NEW YORK – Authorities overseas have arrested one man and have taken two others into custody on suspicion of planning suicide bombings in train tunnels beneath the Hudson River between Manhattan and New Jersey, officials said yesterday.

Five other men are being sought in connection with the plan, which law enforcement authorities said presented a genuine threat even though it was in its earliest stages and no attack was imminent.

The F.B.I. and New York City police officials have been aware of the group and its discussions for about a year, said Mark J. Mershon, the special agent in charge of the agency’s New York office. Police presence at the tunnels in Manhattan that could have been targets has been increased in recent weeks in response to the investigation.

“The planning or the plotting for this attack had matured to the point where it appeared the individuals were about to move forward,” Mr.
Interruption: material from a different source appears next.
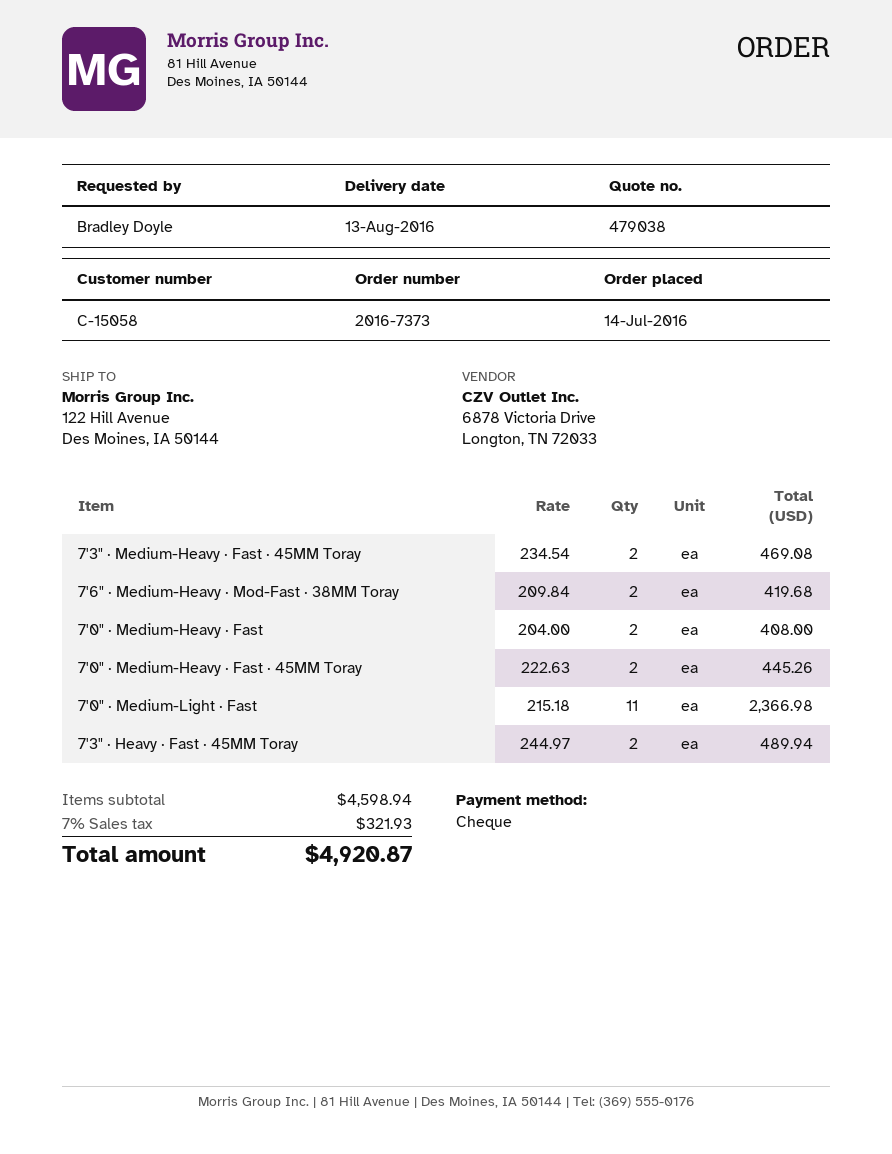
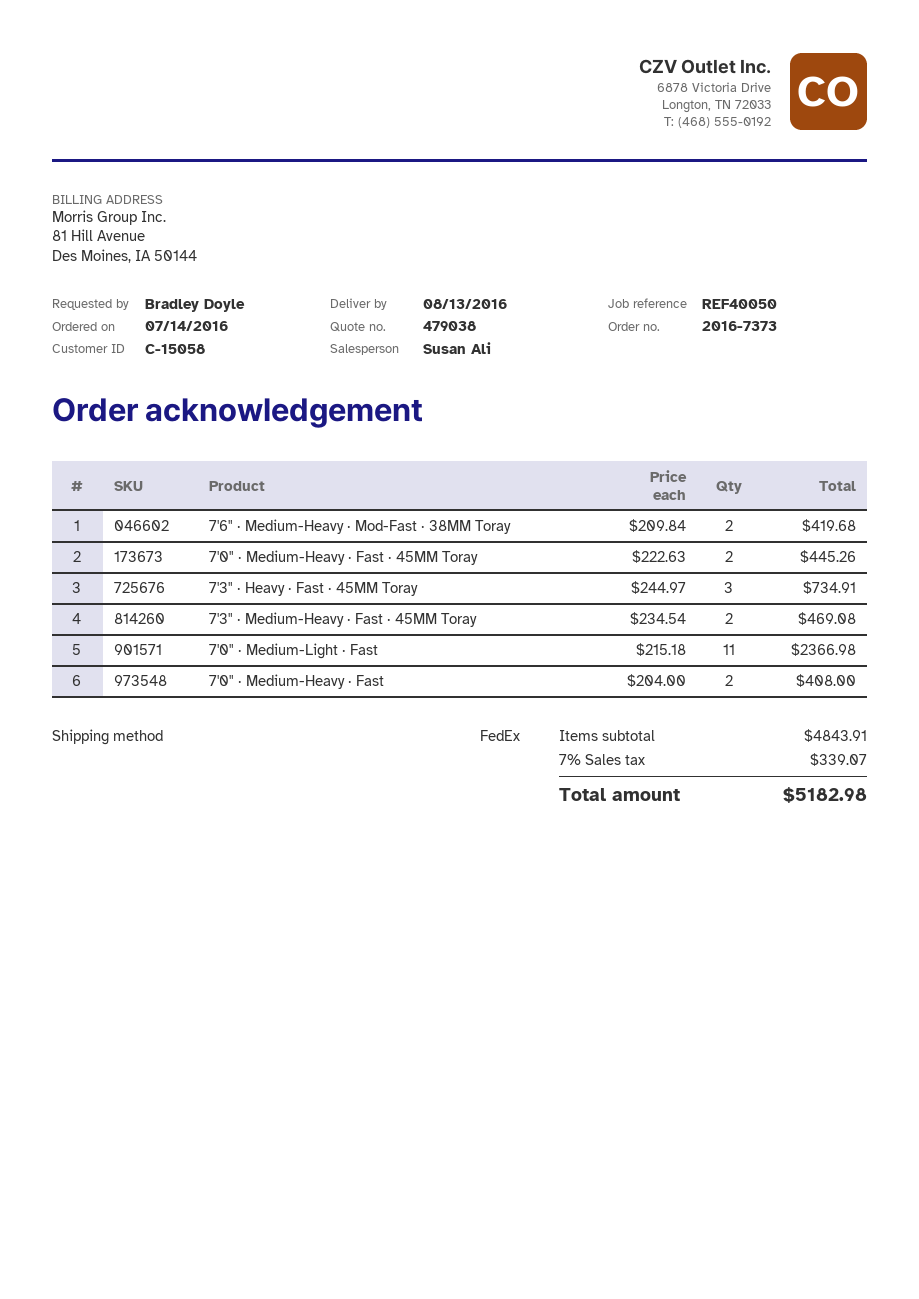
7'3" · Heavy · Fast · 45MM Toray: 2 x 244.97 = 489.94 -> 3 x 244.97 = 734.91
subtotal: 4598.94 -> 4843.91
tax: 7% = 321.93 -> 7% = 339.07
total: 4920.87 -> 5182.98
Mershon said.

“They were about to go to a phase where they would attempt to surveil targets, establish a regimen of attack and acquire the resources necessary to effectuate the attacks, and at that point I think it’s entirely appropriate to take it down.”

Federal and local law enforcement authorities identified the main subject of the investigation as Assem Hammoud, 31, a Lebanese man who was arrested on April 27 in Beirut and was still being held there. The locations of the other two men in custody were not revealed. The eight “principal players” planning the attack, the authorities said, had secured no financing, had gathered no explosives and had not visited New York — or even the United States — to conduct surveillance. At least one of the planners has been in Canada, the authorities said.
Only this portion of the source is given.